Exercise directions: Quote the data exactly, first line to the line containing "[972,722,1018,739] JSON: ->", with no pictures.

++++++++

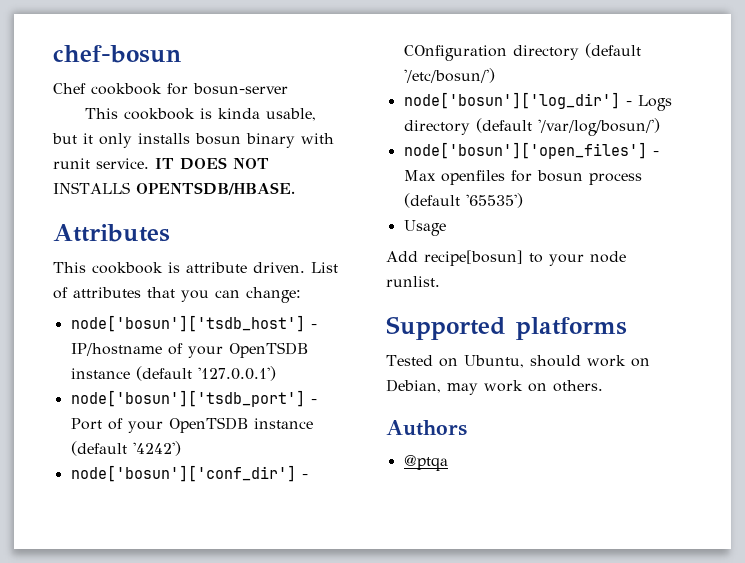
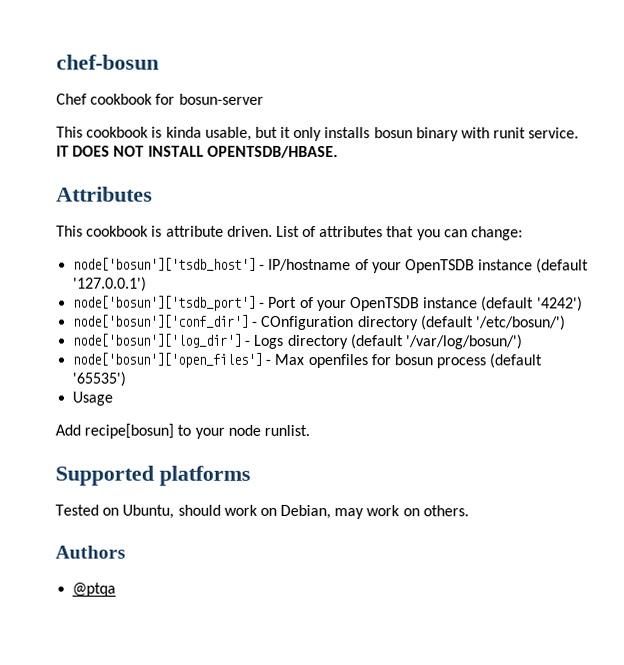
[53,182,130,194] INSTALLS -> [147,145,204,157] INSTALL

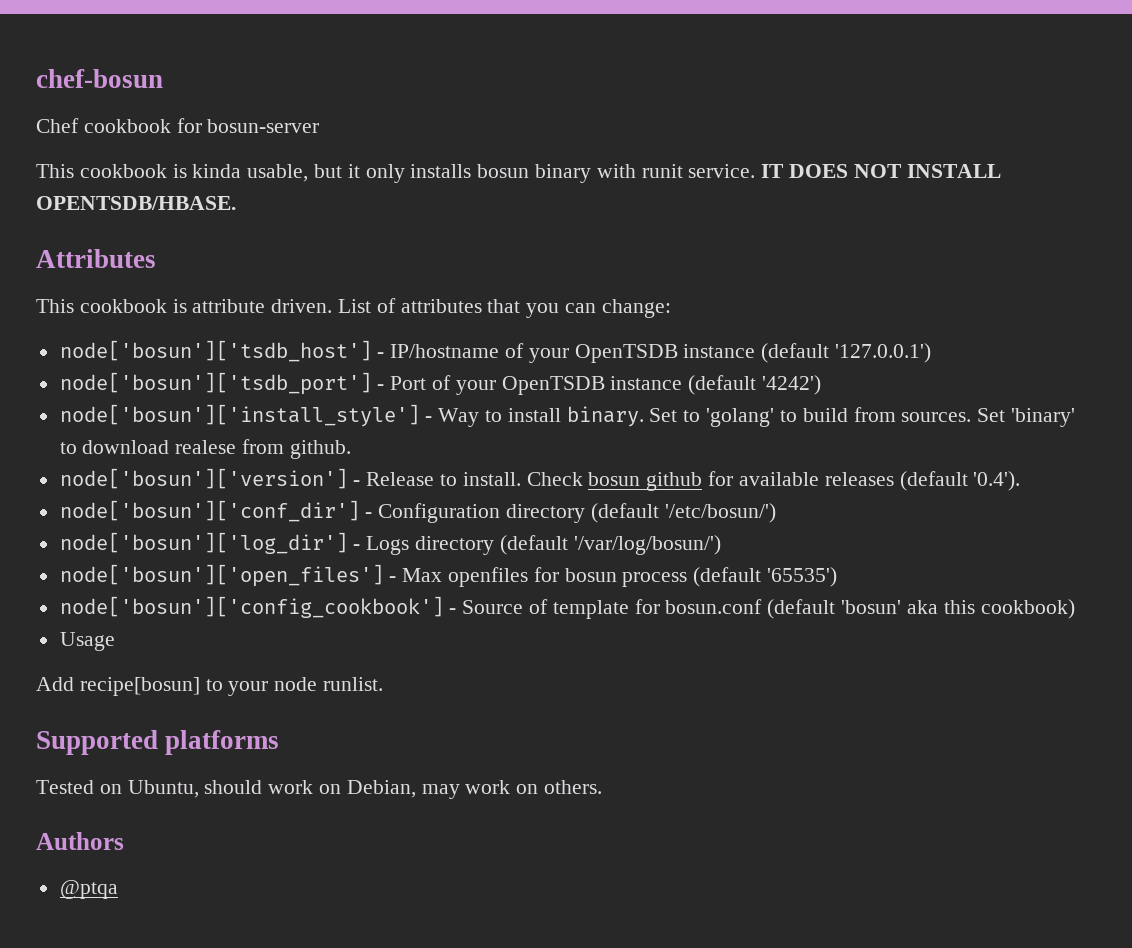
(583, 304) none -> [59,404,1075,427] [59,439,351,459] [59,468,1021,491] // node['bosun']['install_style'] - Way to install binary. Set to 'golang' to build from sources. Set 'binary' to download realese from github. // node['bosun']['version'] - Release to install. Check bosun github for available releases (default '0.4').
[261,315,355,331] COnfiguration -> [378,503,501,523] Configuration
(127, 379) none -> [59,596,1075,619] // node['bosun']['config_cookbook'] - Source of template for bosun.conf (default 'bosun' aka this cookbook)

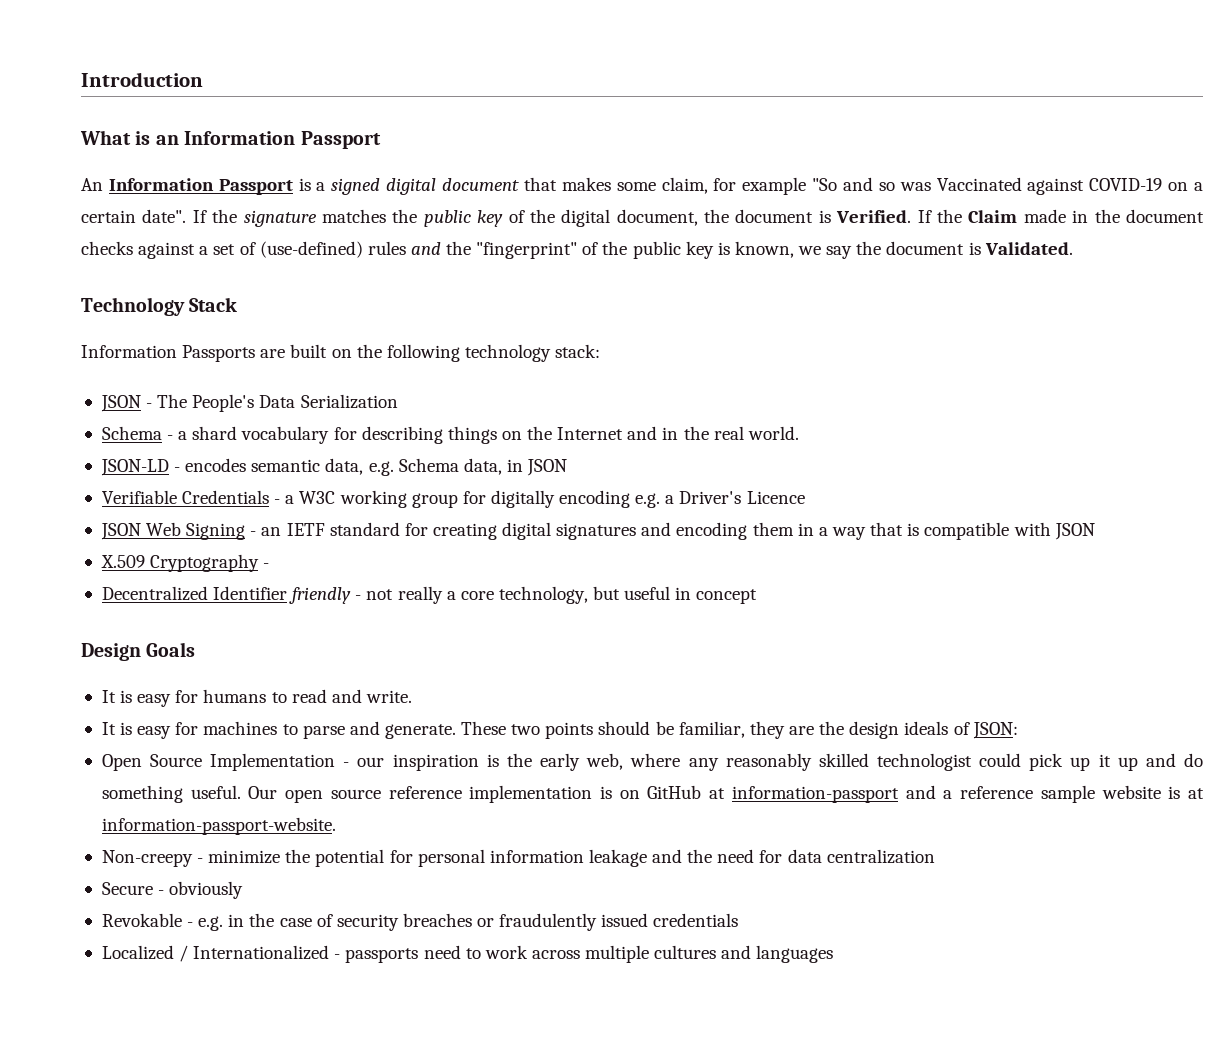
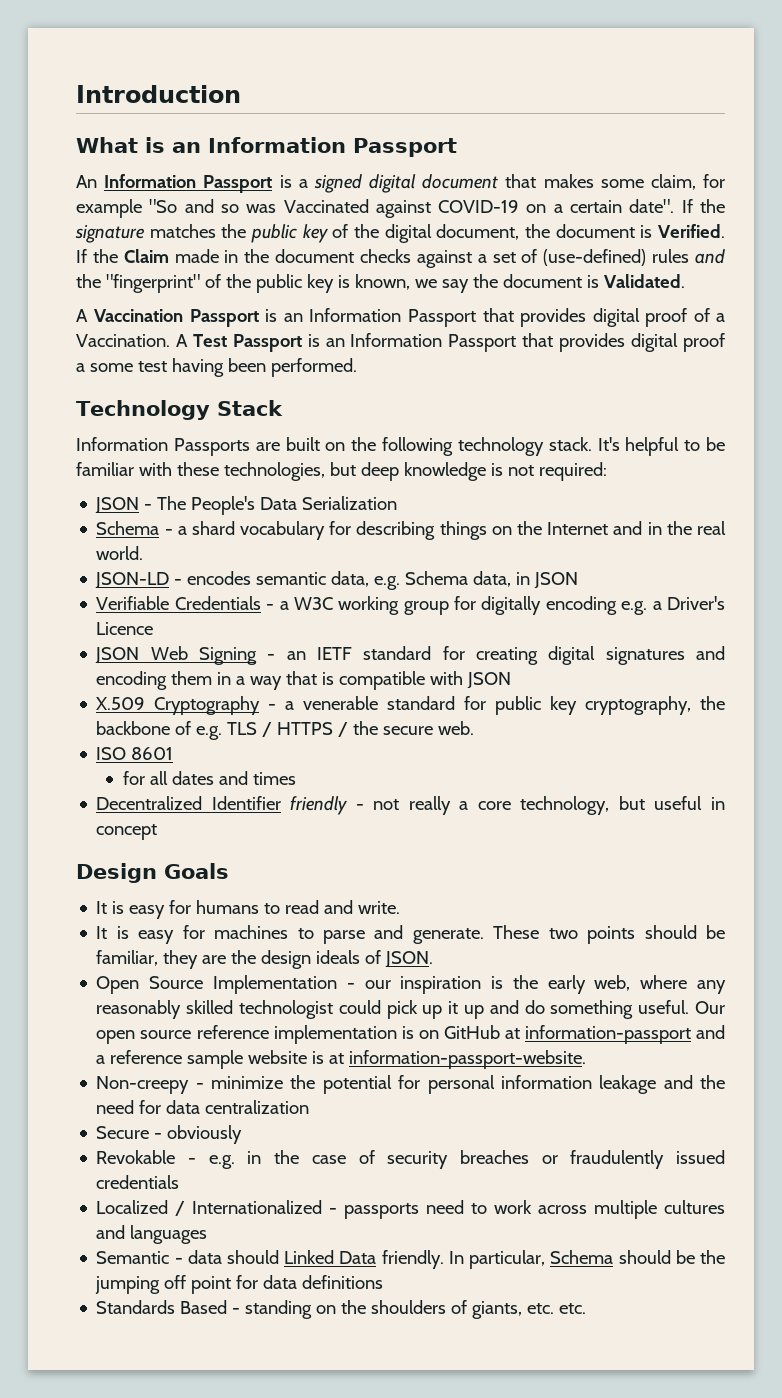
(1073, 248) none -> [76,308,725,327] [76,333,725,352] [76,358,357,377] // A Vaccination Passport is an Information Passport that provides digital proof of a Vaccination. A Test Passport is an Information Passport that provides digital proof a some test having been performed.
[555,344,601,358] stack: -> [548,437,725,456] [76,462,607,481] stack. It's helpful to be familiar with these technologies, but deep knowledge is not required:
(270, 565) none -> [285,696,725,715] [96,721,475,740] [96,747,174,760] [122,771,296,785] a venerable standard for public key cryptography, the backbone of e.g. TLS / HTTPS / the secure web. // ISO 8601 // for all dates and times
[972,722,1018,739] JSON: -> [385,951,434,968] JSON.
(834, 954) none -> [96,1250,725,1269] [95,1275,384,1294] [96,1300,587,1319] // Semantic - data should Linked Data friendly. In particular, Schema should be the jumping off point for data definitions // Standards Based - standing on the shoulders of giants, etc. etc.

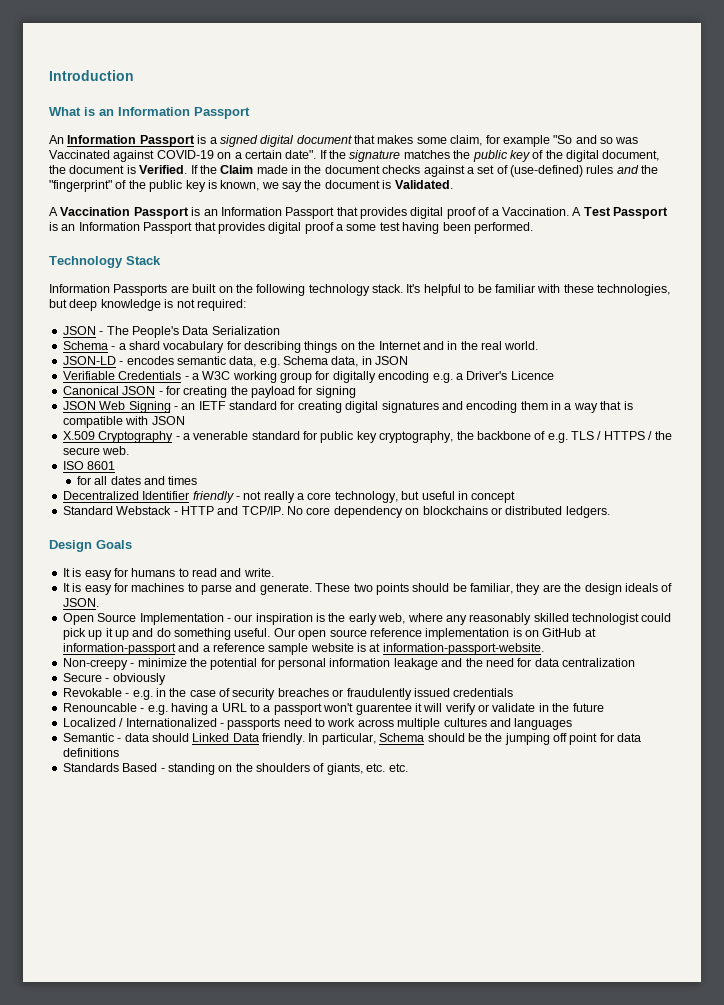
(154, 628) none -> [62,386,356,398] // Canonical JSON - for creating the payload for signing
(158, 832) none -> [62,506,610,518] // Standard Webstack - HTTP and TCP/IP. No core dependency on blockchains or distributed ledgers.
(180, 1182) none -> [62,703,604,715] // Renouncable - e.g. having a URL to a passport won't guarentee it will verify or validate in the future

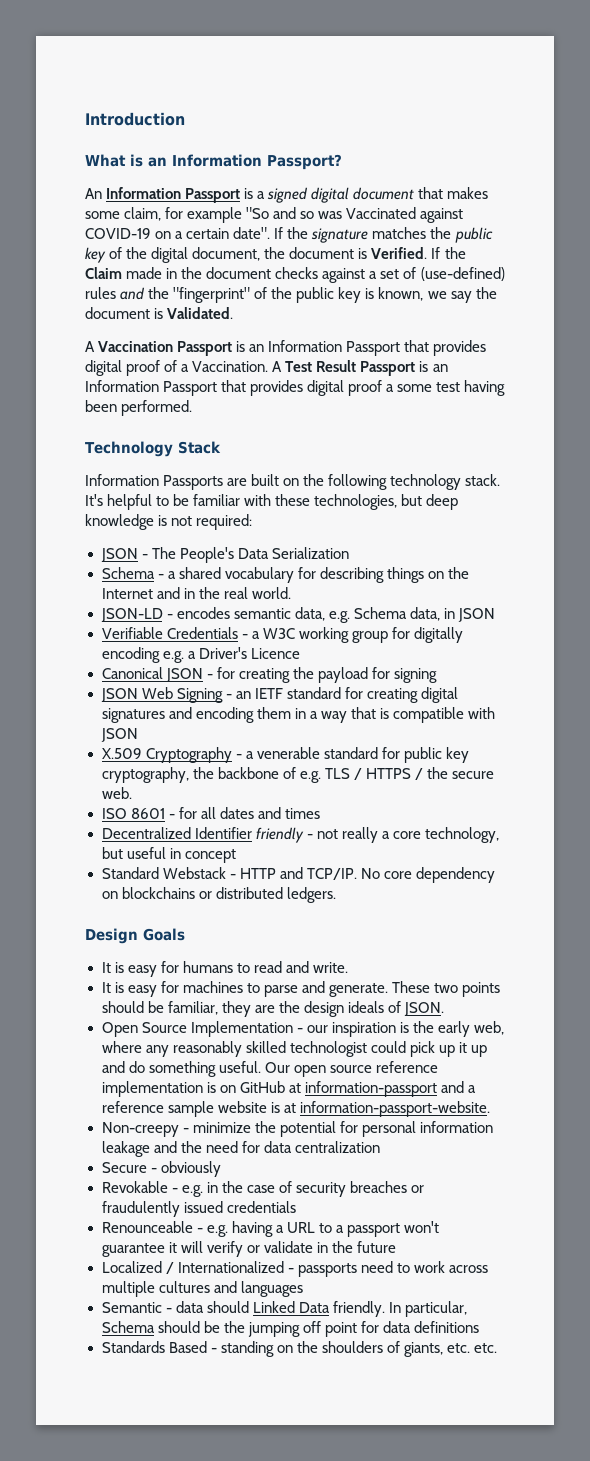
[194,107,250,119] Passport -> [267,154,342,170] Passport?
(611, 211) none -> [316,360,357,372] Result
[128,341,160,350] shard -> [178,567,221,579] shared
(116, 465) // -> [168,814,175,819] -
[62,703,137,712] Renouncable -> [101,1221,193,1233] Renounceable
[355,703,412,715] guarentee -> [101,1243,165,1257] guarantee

++++++++

Task response:
[53,182,130,194] INSTALLS -> [147,145,204,157] INSTALL

(583, 304) none -> [59,404,1075,427] [59,439,351,459] [59,468,1021,491] // node['bosun']['install_style'] - Way to install binary. Set to 'golang' to build from sources. Set 'binary' to download realese from github. // node['bosun']['version'] - Release to install. Check bosun github for available releases (default '0.4').
[261,315,355,331] COnfiguration -> [378,503,501,523] Configuration
(127, 379) none -> [59,596,1075,619] // node['bosun']['config_cookbook'] - Source of template for bosun.conf (default 'bosun' aka this cookbook)

(1073, 248) none -> [76,308,725,327] [76,333,725,352] [76,358,357,377] // A Vaccination Passport is an Information Passport that provides digital proof of a Vaccination. A Test Passport is an Information Passport that provides digital proof a some test having been performed.
[555,344,601,358] stack: -> [548,437,725,456] [76,462,607,481] stack. It's helpful to be familiar with these technologies, but deep knowledge is not required:
(270, 565) none -> [285,696,725,715] [96,721,475,740] [96,747,174,760] [122,771,296,785] a venerable standard for public key cryptography, the backbone of e.g. TLS / HTTPS / the secure web. // ISO 8601 // for all dates and times
[972,722,1018,739] JSON: -> [385,951,434,968] JSON.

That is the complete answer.